__Try it__:
The required answer is the count of lines in the records that contain "welcome", with no other text.

Edit difference data:
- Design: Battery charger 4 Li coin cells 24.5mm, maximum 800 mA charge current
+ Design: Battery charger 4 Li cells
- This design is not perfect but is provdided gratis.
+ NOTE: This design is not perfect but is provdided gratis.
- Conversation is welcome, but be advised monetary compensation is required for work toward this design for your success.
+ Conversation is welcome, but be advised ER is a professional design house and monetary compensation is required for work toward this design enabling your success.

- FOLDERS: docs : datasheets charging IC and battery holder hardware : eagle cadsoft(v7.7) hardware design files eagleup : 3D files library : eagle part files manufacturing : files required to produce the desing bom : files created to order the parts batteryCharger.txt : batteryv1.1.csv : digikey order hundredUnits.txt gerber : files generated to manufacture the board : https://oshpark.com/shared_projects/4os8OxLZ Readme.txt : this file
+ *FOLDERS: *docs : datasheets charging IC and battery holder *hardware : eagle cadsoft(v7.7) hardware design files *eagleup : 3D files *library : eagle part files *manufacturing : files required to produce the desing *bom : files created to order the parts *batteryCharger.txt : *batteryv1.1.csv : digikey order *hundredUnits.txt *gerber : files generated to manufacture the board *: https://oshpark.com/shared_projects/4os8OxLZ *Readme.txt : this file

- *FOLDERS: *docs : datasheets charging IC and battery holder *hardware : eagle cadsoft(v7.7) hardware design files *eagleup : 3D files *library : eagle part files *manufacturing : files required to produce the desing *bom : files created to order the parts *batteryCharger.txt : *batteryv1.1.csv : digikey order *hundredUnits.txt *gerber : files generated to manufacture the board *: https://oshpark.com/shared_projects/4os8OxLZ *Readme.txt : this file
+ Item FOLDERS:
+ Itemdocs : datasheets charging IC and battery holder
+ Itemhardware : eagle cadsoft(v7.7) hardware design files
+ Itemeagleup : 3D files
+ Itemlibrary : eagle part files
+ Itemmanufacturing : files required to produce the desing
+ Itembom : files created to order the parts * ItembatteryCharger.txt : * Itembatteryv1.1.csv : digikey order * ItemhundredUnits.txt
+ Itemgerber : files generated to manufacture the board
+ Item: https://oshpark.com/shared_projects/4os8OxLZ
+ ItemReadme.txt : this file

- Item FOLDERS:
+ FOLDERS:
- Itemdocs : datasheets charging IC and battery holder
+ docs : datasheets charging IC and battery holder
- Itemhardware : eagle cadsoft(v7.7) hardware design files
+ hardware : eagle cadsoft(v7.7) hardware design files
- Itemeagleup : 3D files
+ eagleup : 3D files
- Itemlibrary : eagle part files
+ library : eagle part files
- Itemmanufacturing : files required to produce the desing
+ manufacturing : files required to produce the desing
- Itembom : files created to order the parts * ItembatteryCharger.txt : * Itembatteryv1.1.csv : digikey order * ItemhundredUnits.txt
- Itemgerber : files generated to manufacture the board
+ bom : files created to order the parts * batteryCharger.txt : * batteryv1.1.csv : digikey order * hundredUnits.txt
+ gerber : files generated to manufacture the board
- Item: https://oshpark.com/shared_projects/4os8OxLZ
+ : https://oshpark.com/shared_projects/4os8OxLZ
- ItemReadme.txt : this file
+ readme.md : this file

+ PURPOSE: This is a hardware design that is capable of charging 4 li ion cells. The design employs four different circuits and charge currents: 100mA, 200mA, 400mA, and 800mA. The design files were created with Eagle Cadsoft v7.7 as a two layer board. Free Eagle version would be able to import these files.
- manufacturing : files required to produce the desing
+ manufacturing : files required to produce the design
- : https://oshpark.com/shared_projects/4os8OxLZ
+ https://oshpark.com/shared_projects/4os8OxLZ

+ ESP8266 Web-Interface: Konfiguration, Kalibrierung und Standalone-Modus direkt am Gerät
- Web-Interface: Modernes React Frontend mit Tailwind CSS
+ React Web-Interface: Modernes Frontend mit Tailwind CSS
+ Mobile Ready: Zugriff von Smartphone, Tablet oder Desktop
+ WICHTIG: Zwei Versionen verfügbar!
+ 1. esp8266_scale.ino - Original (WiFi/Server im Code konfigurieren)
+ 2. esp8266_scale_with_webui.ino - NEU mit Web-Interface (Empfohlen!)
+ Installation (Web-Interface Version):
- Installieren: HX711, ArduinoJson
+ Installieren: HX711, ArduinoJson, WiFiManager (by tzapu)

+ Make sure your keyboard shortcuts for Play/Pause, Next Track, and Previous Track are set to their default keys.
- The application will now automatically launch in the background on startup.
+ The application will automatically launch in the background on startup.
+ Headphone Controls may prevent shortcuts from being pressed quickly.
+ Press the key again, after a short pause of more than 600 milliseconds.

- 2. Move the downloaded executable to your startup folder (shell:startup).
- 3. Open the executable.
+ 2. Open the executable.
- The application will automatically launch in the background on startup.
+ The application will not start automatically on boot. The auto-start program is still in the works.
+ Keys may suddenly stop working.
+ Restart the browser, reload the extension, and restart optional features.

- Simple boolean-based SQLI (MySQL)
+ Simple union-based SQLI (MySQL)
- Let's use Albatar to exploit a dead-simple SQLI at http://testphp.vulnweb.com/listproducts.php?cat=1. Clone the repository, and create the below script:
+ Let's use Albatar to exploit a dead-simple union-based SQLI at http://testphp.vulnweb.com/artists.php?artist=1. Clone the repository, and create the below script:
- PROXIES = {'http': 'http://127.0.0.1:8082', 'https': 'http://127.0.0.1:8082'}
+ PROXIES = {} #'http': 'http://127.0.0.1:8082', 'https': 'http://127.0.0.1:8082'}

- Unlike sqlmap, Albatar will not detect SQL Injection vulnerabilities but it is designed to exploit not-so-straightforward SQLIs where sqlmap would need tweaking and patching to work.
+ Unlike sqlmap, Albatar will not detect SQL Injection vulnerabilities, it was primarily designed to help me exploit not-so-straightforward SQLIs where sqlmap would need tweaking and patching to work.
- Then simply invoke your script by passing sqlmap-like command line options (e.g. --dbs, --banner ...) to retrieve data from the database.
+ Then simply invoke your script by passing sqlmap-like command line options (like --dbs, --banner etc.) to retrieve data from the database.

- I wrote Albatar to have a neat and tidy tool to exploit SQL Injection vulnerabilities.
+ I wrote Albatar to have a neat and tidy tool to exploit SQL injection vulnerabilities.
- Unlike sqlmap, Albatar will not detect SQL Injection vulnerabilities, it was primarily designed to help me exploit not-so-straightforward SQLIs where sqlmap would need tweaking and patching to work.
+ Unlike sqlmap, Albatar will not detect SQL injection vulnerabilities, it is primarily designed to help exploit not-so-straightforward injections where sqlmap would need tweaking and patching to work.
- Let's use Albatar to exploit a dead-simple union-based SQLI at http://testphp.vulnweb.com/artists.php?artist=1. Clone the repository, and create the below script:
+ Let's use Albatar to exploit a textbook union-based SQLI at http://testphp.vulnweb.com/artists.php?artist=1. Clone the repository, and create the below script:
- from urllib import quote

__Solution to this exercise__:
2